Modified transmanubrial approach for complicated type 1 cervical rib resection requiring subclavian artery reconstruction

Author:

Petrella Francesco1,Rossi Luca2,Gatto Arianna3,Segramora Vittorio Maria2,Del Bene Massimo3,Froio Alberto24

Affiliation:

1. Division of Thoracic Surgery, Fondazione IRCCS San Gerardo dei Tintori , Monza, Italy

2. Division of Vascular Surgery, Fondazione IRCCS San Gerardo dei Tintori , Monza, Italy

3. Division of Plastic & Reconstructive Surgery, Fondazione IRCCS San Gerardo dei Tintori , Monza, Italy

4. Department of Medicine and Surgery, University of Milano-Bicocca , Monza, Italy

Abstract

Abstract The transmanubrial musculoskeletal sparing approach (TMA) is commonly used for resecting apical lung tumours with vascular involvement.
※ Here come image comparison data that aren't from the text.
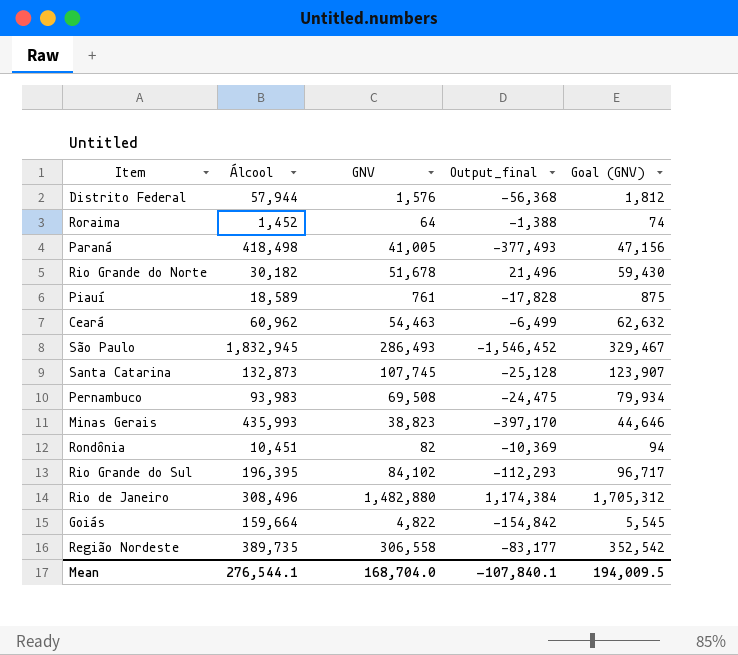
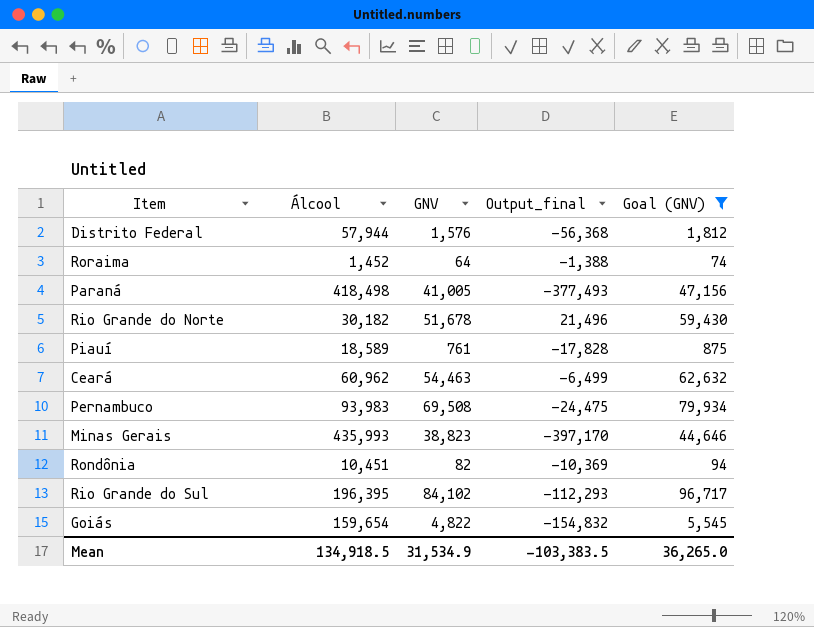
filter: none -> Goal (GNV) <= 96,717
Goiás | Álcool: 159,664 -> 159,654
Goiás | Output_final: -154,842 -> -154,832
Mean | Álcool: 276,544.1 -> 134,918.5
Mean | GNV: 168,704.0 -> 31,534.9
Mean | Output_final: -107,840.1 -> -103,383.5
Mean | Goal (GNV): 194,009.5 -> 36,265.0

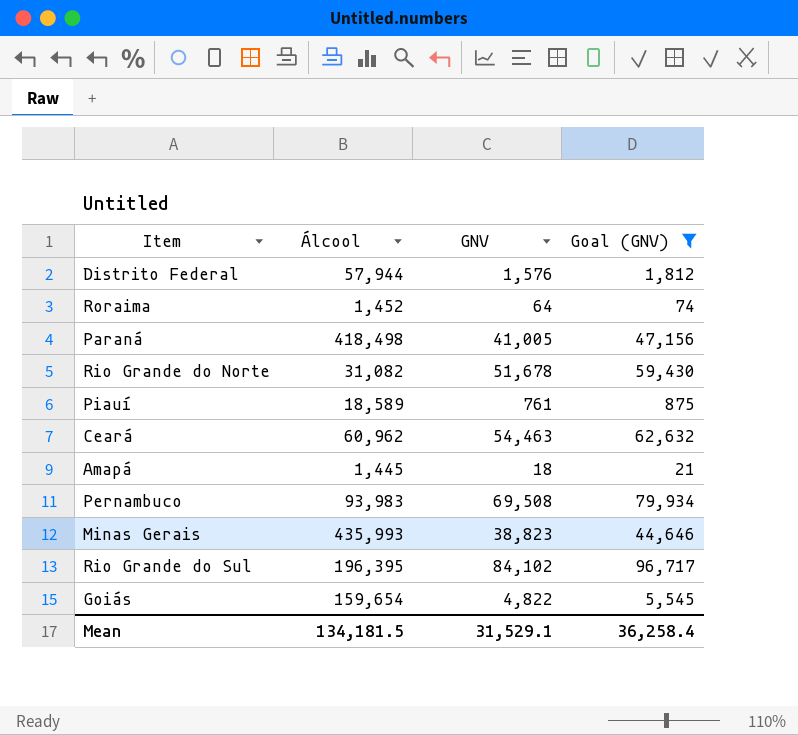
column Output_final | formula: [GNV] - [Álcool] -> none
row Rondônia: 10,451 | 82 | -10,369 | 94 -> none
Rio Grande do Norte | Álcool: 30,182 -> 31,082
row Amapá: none -> 1,445 | 18 | 21
Mean | Álcool: 134,918.5 -> 134,181.5
Mean | GNV: 31,534.9 -> 31,529.1
Mean | Goal (GNV): 36,265.0 -> 36,258.4

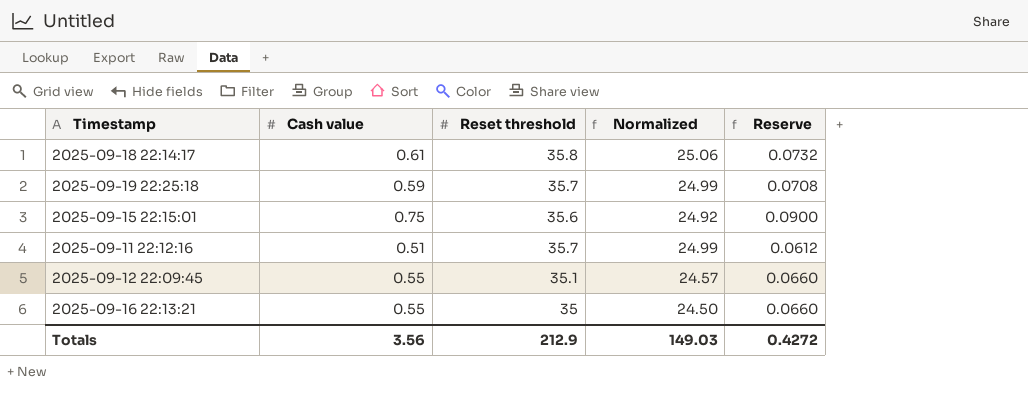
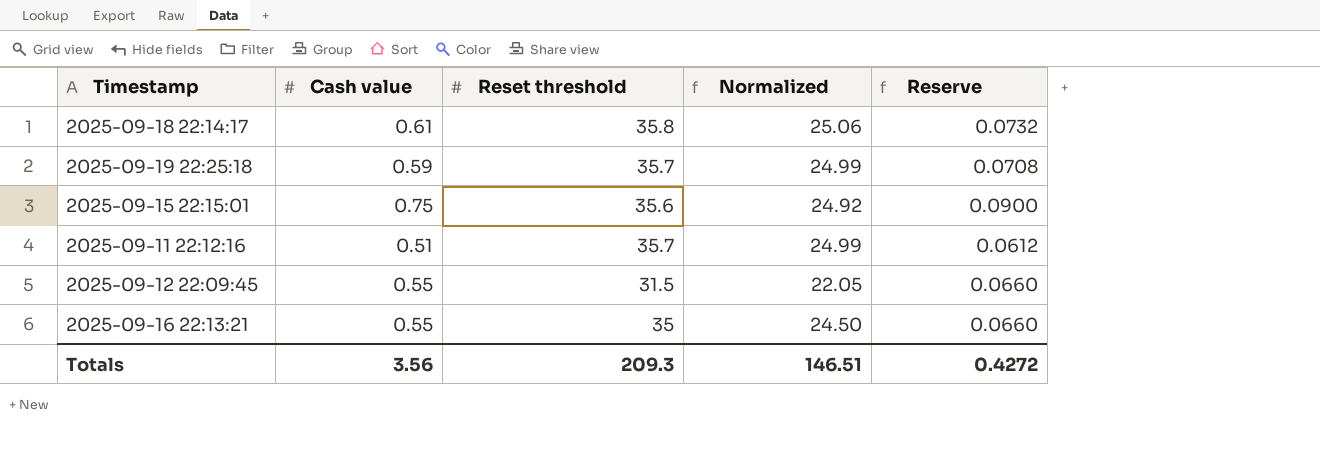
2025-09-12 22:09:45 | Reset threshold: 35.1 -> 31.5
2025-09-12 22:09:45 | Normalized: 24.57 -> 22.05
Totals | Reset threshold: 212.9 -> 209.3
Totals | Normalized: 149.03 -> 146.51

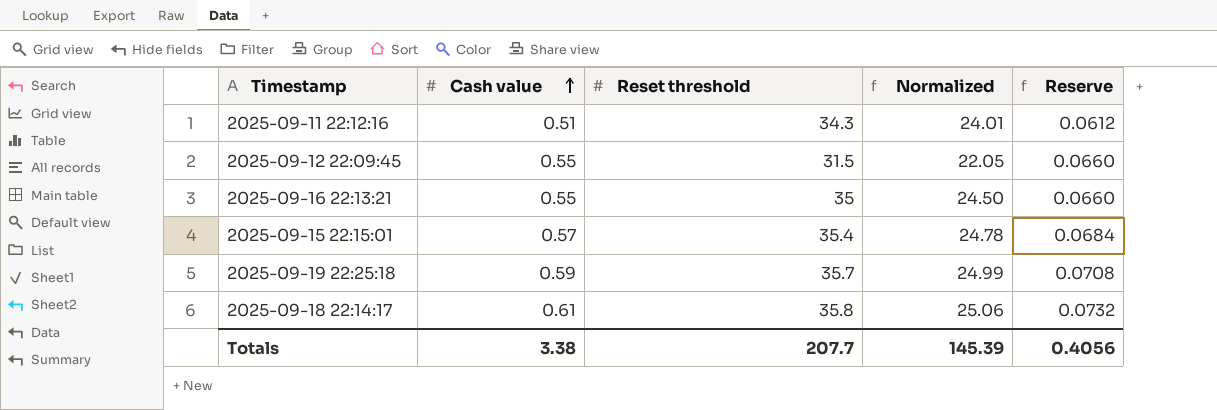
row order: none -> Cash value ascending
2025-09-11 22:12:16 | Reset threshold: 35.7 -> 34.3
2025-09-11 22:12:16 | Normalized: 24.99 -> 24.01
2025-09-15 22:15:01 | Cash value: 0.75 -> 0.57
2025-09-15 22:15:01 | Reset threshold: 35.6 -> 35.4
2025-09-15 22:15:01 | Normalized: 24.92 -> 24.78
2025-09-15 22:15:01 | Reserve: 0.0900 -> 0.0684
Totals | Cash value: 3.56 -> 3.38
Totals | Reset threshold: 209.3 -> 207.7
Totals | Normalized: 146.51 -> 145.39
Totals | Reserve: 0.4272 -> 0.4056

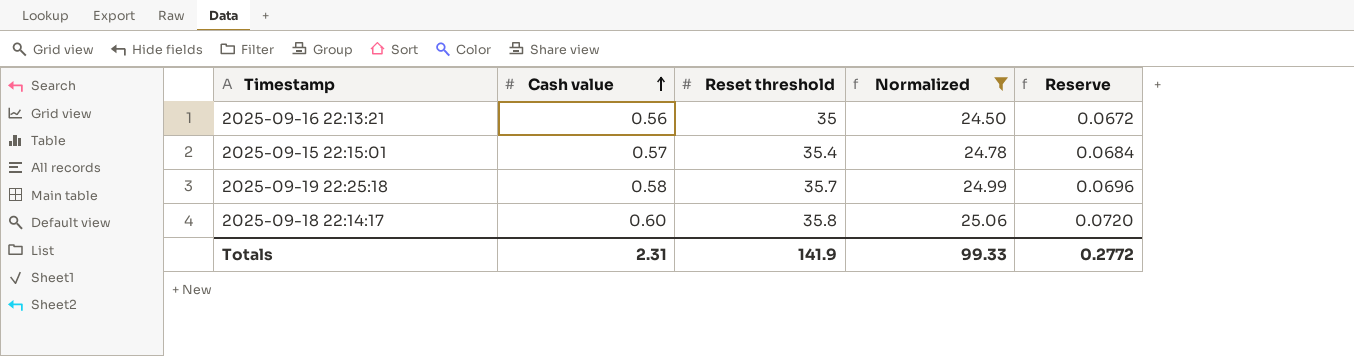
filter: none -> Normalized >= 24.50
2025-09-16 22:13:21 | Cash value: 0.55 -> 0.56
2025-09-16 22:13:21 | Reserve: 0.0660 -> 0.0672
2025-09-19 22:25:18 | Cash value: 0.59 -> 0.58
2025-09-19 22:25:18 | Reserve: 0.0708 -> 0.0696
2025-09-18 22:14:17 | Cash value: 0.61 -> 0.60
2025-09-18 22:14:17 | Reserve: 0.0732 -> 0.0720
Totals | Cash value: 3.38 -> 2.31
Totals | Reset threshold: 207.7 -> 141.9
Totals | Normalized: 145.39 -> 99.33
Totals | Reserve: 0.4056 -> 0.2772

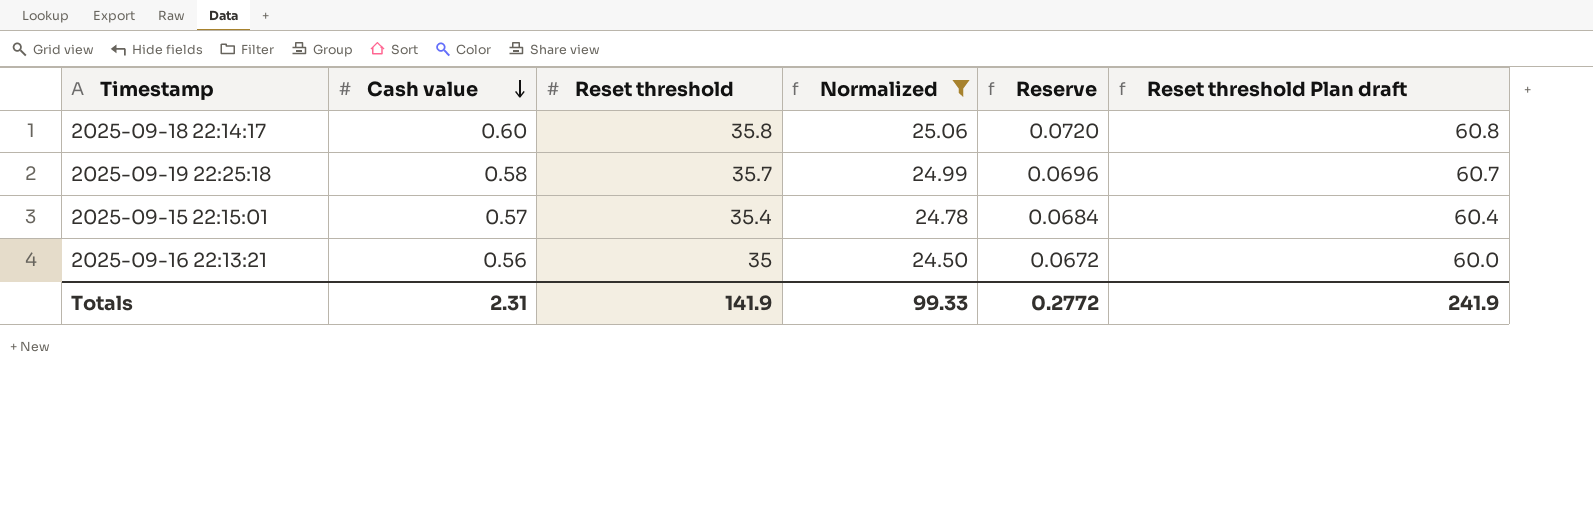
row order: Cash value ascending -> Cash value descending
column Reset threshold Plan draft | formula: none -> [Reset threshold] + 25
Non-neoplastic conditions which might require surgical exploration of the thoracic outlet include the ‘cervical rib’, a clinical condition consisting of an additional rib forming above the first rib and growing from the base of the neck just above the clavicle. Type 1 cervical rib—when a complete cervical rib articulates with the first rib or manubrium of the sternum—is the most challenging scenario where the subclavian artery can be damaged by continuous compression due to the narrow space between clavicle, first rib and supernumerary cervical rib, requiring prosthetic reconstruction of the involved tract. Here, we describe a modified TMA in which the incision in the neck is conducted posteriorly to the sternocleidomastoid muscle, thus allowing safe dissection of the superior and middle trunk of the brachial plexus.